(Dataset records)

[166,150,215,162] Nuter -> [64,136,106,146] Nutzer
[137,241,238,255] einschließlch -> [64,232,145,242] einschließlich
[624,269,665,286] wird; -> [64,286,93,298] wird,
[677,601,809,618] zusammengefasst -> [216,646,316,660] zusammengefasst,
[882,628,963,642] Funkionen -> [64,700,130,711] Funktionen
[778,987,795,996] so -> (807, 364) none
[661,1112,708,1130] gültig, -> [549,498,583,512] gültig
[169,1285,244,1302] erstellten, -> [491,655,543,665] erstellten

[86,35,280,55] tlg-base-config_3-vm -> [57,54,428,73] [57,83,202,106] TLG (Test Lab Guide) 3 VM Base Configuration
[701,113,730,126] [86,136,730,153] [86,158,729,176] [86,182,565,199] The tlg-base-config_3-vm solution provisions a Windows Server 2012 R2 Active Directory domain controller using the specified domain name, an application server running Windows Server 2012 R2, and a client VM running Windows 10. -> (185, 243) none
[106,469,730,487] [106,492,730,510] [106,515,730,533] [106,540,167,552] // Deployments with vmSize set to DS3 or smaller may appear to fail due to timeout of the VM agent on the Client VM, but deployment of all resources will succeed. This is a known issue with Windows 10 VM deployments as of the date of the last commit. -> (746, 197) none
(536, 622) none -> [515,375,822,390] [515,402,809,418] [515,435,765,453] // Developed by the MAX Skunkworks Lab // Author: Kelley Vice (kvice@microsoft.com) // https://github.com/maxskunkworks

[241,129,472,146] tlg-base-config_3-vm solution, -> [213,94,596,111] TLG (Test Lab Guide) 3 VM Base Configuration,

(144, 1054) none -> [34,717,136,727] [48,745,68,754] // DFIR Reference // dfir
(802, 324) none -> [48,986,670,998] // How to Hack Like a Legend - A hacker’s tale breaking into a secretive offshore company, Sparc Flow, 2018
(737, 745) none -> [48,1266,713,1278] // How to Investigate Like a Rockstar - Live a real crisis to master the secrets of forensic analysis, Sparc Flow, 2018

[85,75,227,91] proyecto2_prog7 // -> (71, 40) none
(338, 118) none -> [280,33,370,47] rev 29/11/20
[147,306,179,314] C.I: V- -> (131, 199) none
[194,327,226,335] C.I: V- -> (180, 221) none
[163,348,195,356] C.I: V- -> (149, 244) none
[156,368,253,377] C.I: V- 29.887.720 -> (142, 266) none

## ASSIGNED TASK:
Every line of the data above should be copied exactly.

## FINISHED EXERCISE:
[166,150,215,162] Nuter -> [64,136,106,146] Nutzer
[137,241,238,255] einschließlch -> [64,232,145,242] einschließlich
[624,269,665,286] wird; -> [64,286,93,298] wird,
[677,601,809,618] zusammengefasst -> [216,646,316,660] zusammengefasst,
[882,628,963,642] Funkionen -> [64,700,130,711] Funktionen
[778,987,795,996] so -> (807, 364) none
[661,1112,708,1130] gültig, -> [549,498,583,512] gültig
[169,1285,244,1302] erstellten, -> [491,655,543,665] erstellten

[86,35,280,55] tlg-base-config_3-vm -> [57,54,428,73] [57,83,202,106] TLG (Test Lab Guide) 3 VM Base Configuration
[701,113,730,126] [86,136,730,153] [86,158,729,176] [86,182,565,199] The tlg-base-config_3-vm solution provisions a Windows Server 2012 R2 Active Directory domain controller using the specified domain name, an application server running Windows Server 2012 R2, and a client VM running Windows 10. -> (185, 243) none
[106,469,730,487] [106,492,730,510] [106,515,730,533] [106,540,167,552] // Deployments with vmSize set to DS3 or smaller may appear to fail due to timeout of the VM agent on the Client VM, but deployment of all resources will succeed. This is a known issue with Windows 10 VM deployments as of the date of the last commit. -> (746, 197) none
(536, 622) none -> [515,375,822,390] [515,402,809,418] [515,435,765,453] // Developed by the MAX Skunkworks Lab // Author: Kelley Vice (kvice@microsoft.com) // https://github.com/maxskunkworks

[241,129,472,146] tlg-base-config_3-vm solution, -> [213,94,596,111] TLG (Test Lab Guide) 3 VM Base Configuration,

(144, 1054) none -> [34,717,136,727] [48,745,68,754] // DFIR Reference // dfir
(802, 324) none -> [48,986,670,998] // How to Hack Like a Legend - A hacker’s tale breaking into a secretive offshore company, Sparc Flow, 2018
(737, 745) none -> [48,1266,713,1278] // How to Investigate Like a Rockstar - Live a real crisis to master the secrets of forensic analysis, Sparc Flow, 2018

[85,75,227,91] proyecto2_prog7 // -> (71, 40) none
(338, 118) none -> [280,33,370,47] rev 29/11/20
[147,306,179,314] C.I: V- -> (131, 199) none
[194,327,226,335] C.I: V- -> (180, 221) none
[163,348,195,356] C.I: V- -> (149, 244) none
[156,368,253,377] C.I: V- 29.887.720 -> (142, 266) none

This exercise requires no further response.